Da der Schulbesuch ein Kriterium für den Erhalt der staatlichen Familiensozialhilfe ist, müssen die Kinder nach dem Pflücken noch ihrer Bildung nachgehen. Meist nehmen sie nur unregelmäßig daran teil oder sind völlig übermüdet, was den Lernerfolg und somit ihre Berufsaussichten schmälert – ein Teufelskreis! Manche Schulen passen den Ferienplan sogar an die Erntesaison an.
Staatsanwaltschaft und Sozialarbeiter, die gegen die Kinderarbeit vorgehen wollen, fühlen sich machtlos. Da sich Kontrollen rasch herumsprechen, verlaufen sie häufig ins Leere. Generell herrscht wenig Unrechtsbewusstsein, da diese Form der Kinderarbeit als über Generationen weitergegebene Tradition angesehen wird und die Familien ihre finanzielle Notlage ein bisschen verbessern können.
Wer profitiert wirklich?
Innerhalb von 48 Stunden verdirbt die Ernte, also muss sie schnell verarbeitet werden. Die Frucht wird vom Samen getrennt, der ungefähr 95% der Beere ausmacht, anschließend püriert und tiefgekühlt. Aufgrund des Zeitdrucks bleibt kein Raum für Preisverhandlungen und die Pflücker bzw. deren Familien müssen ihre Açaíbeeren für das nächstbeste Angebot verkaufen. Obwohl die Ernte den wichtigsten und vor allem gefährlichsten Arbeitsschritt in der Produktionskette darstellt, verdienen sie am wenigsten, umgerechnet 45 Cent pro Kilo Beeren.
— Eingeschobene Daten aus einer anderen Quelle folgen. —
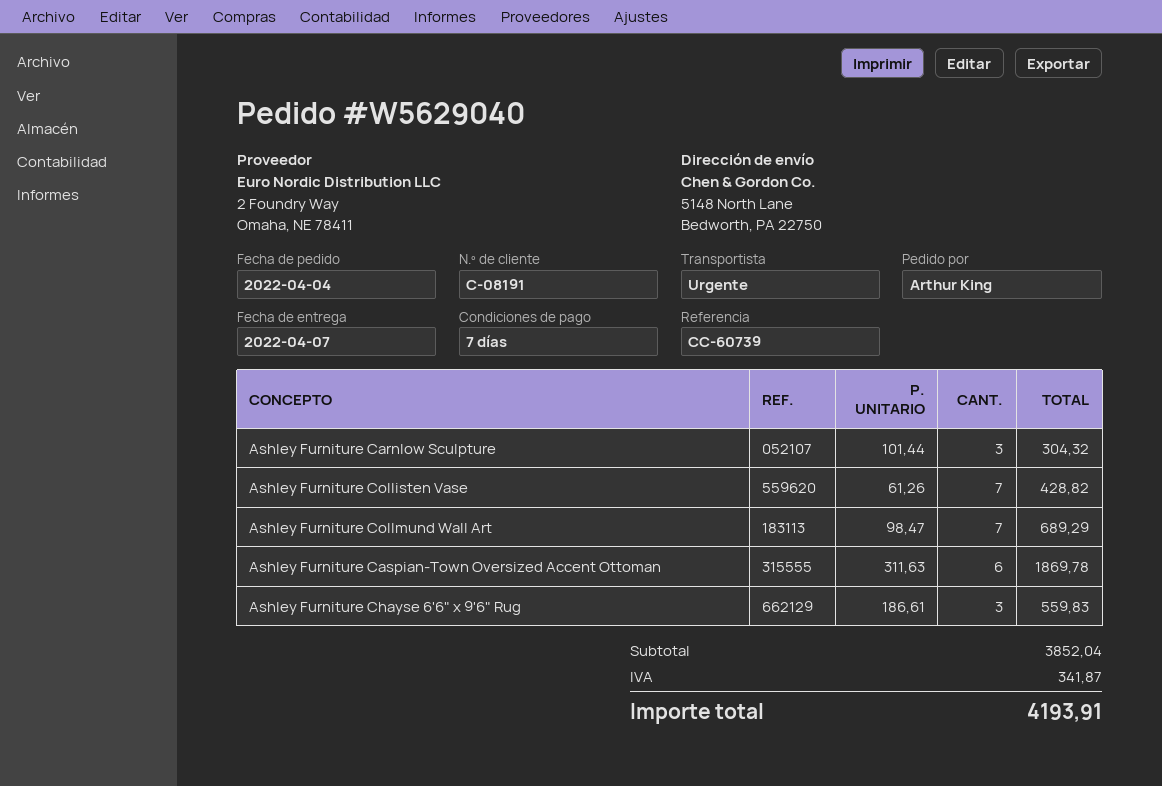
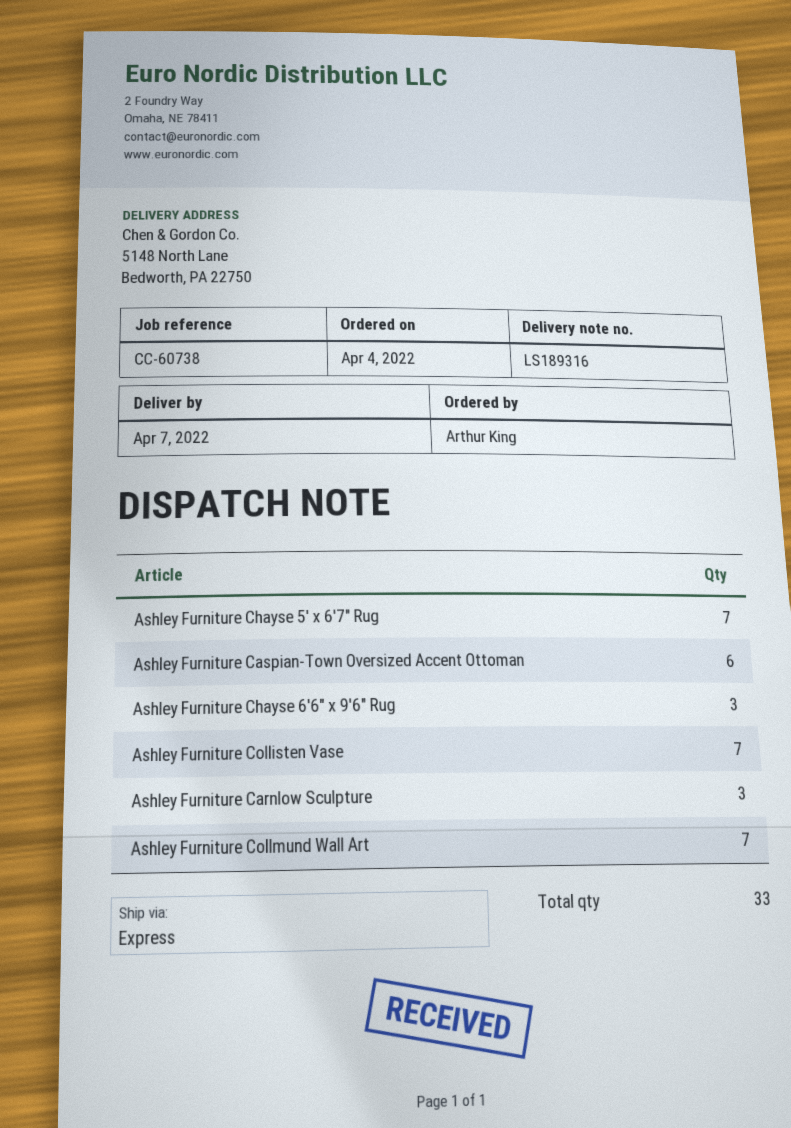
reference: CC-60739 -> CC-60738
Ashley Furniture Chayse 5' x 6'7" Rug: none -> 7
Eine Açaíbeeren-Bowl, also mit anderen Zutaten gemischt, kostet uns Endverbraucher hingegen 10-15 Euro.
In Pará gibt es beispielsweise ca. 118.000 kleine, familiär geführte Erntefarmen, allein in der Region Igarapé-Miri verdienen ca. 80% der Einwohner Geld mit dem „Superfood“. Über 100 LKW transportieren die Beeren täglich zu einer der 8 Fabriken, in denen sie weiterverarbeitet werden. Um der steigenden Nachfrage gerecht zu werden, wird ein neuer Hafen gebaut.
Die Exportzahlen sind von 2011 bis 2020 um 14.000% gestiegen, bis 2025 erwartet man einen Anstieg des Marktwerts auf 2,1 Milliarden US-Dollar. Dies schließt China als möglichen neuen Markt noch nicht mit ein, aktuell sind die Hauptabnehmer des „Superfoods“ Europa und Nordamerika. Angesichts der nicht nachgewiesenen Wirkung und der explodierenden Zahlen stellt sich die Frage, wer tatsächlich von diesem „Superfood“ profitiert.
Regionale Produkte schneiden besser ab
Das US-Arbeitsministerium hat die Açaíbeere inzwischen auf die Liste der durch Kinderarbeit erzeugten Güter gesetzt. Um die Peconheiros besser schützen zu können, hofft man weiters auf die Aufmerksamkeit der Endverbraucher. Auf deren genaueren Blick in Richtung Produktionskette und tatsächlichen Gesundheitsvorteil. Aber vor allem auf das Zurückgreifen auf heimische Produkte mit tatsächlich nachgewiesener Wirkung: Denn Rotkraut, Heidelbeeren, Holunderbeeren oder blaue Trauben haben nicht nur einen ähnlich hohen Gehalt an Antioxidantien, teilweise liegt dieser sogar weit höher.